Below are two relatively recent techniques to address threats to data privacy while it is in use:
- Confidential Computing: This leverages advancements in CPU chipsets, which provide a trusted execution environment within the CPU itself. At a high level, it provides real-time encryption and decryption of data held in the RAM of a computer system even as it is being processed by an application, and ensures the keys are accessible only to authorized application code. With this technique, even someone with administrative access to a VM or its hypervisor cannot maliciously access the sensitive data being processed by an application.

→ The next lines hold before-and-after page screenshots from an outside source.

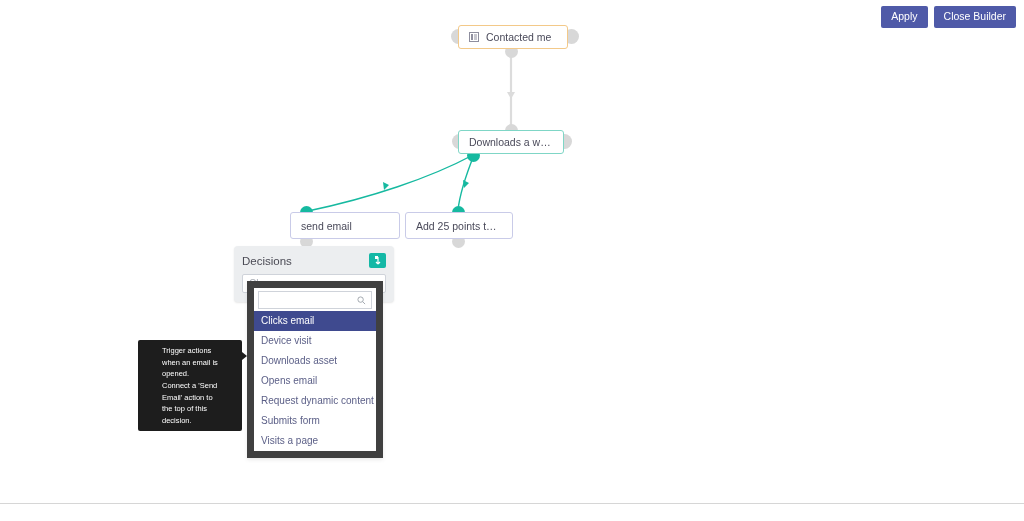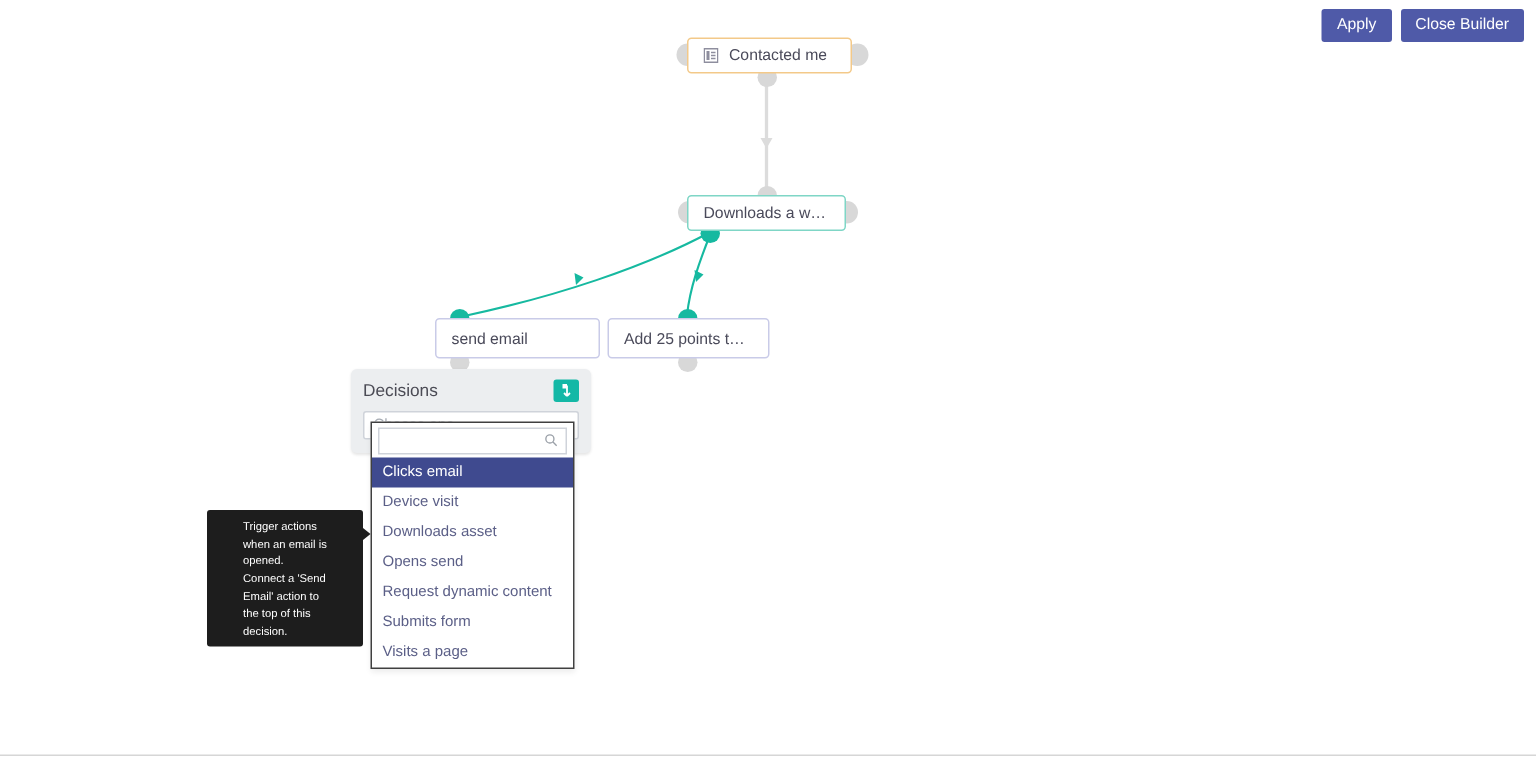--- a/index.html
+++ b/index.html
@@ -143,21 +143,21 @@
     border-right: 3px solid transparent;
     border-bottom: 4px solid #8e949d;
   }
 
   
   .dropdown {
     position: absolute;
     left: 247px; top: 281px;
     width: 136px;
     background: #ffffff;
-    border: 1px solid #404040;
+    border: 7px solid #404040;
     box-sizing: border-box;
     z-index: 50;
     box-shadow: 0 2px 4px rgba(0,0,0,0.08);
   }
   .dd-search {
     height: 18px;
     margin: 3px 4px 2px 4px;
     border: 1px solid #cfd3da;
     display: flex;
     align-items: center;
@@ -297,21 +297,21 @@
           <svg width="9" height="9" viewBox="0 0 10 10">
             <circle cx="4" cy="4" r="3" fill="none" stroke="#9aa0a8" stroke-width="1"></circle>
             <line x1="6.3" y1="6.3" x2="9" y2="9" stroke="#9aa0a8" stroke-width="1"></line>
           </svg>
         </span>
       </div>
       <ul class="dd-list">
         <li class="dd-item selected">Clicks email</li>
         <li class="dd-item">Device visit</li>
         <li class="dd-item">Downloads asset</li>
-        <li class="dd-item">Opens send</li>
+        <li class="dd-item">Opens email</li>
         <li class="dd-item">Request dynamic content</li>
         <li class="dd-item">Submits form</li>
         <li class="dd-item">Visits a page</li>
       </ul>
     </div>
 
     <div class="tooltip">Trigger actions when an email is opened. Connect a 'Send Email' action to the top of this decision.</div>
 
   </div>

- Homomorphic Encryption: This is a class of encryption algorithm that allows certain limited kinds of computations to be performed on the encrypted data itself. These are usually limited to a small set of arithmetic operations. There have been some recent attempts to derive analytics information or insights from homomorphically encrypted data. This includes several companies claiming capabilities like search through regulated or confidential data, and collaboration between analytics teams on highly sensitive data.
A somewhat related technique, popular among companies trying to avoid these problems altogether, is that of tokenization. It involves substituting sensitive data with a non-sensitive equivalent, with no intrinsic business value. The original sensitive data is kept in a highly secure, often offsite or third-party location.
A common example is an online retailer storing credit card tokens instead of credit card numbers themselves. The original credit card number is kept with a third-party service, which only makes it available to an authorized payment processor when needed. While this protects the data and often offloads compliance burden on the business tasked with securing the data, it could be susceptible to token replay attacks and therefore requires that the tokens be protected, effectively just transferring the problem instead of solving it.
Like with all other security techniques, there is no silver bullet or one approach IT and development teams can use to secure their data from prying eyes. The above framework, however, is a good starting point for organizations embracing digital transformation and taking a collaborative approach to security.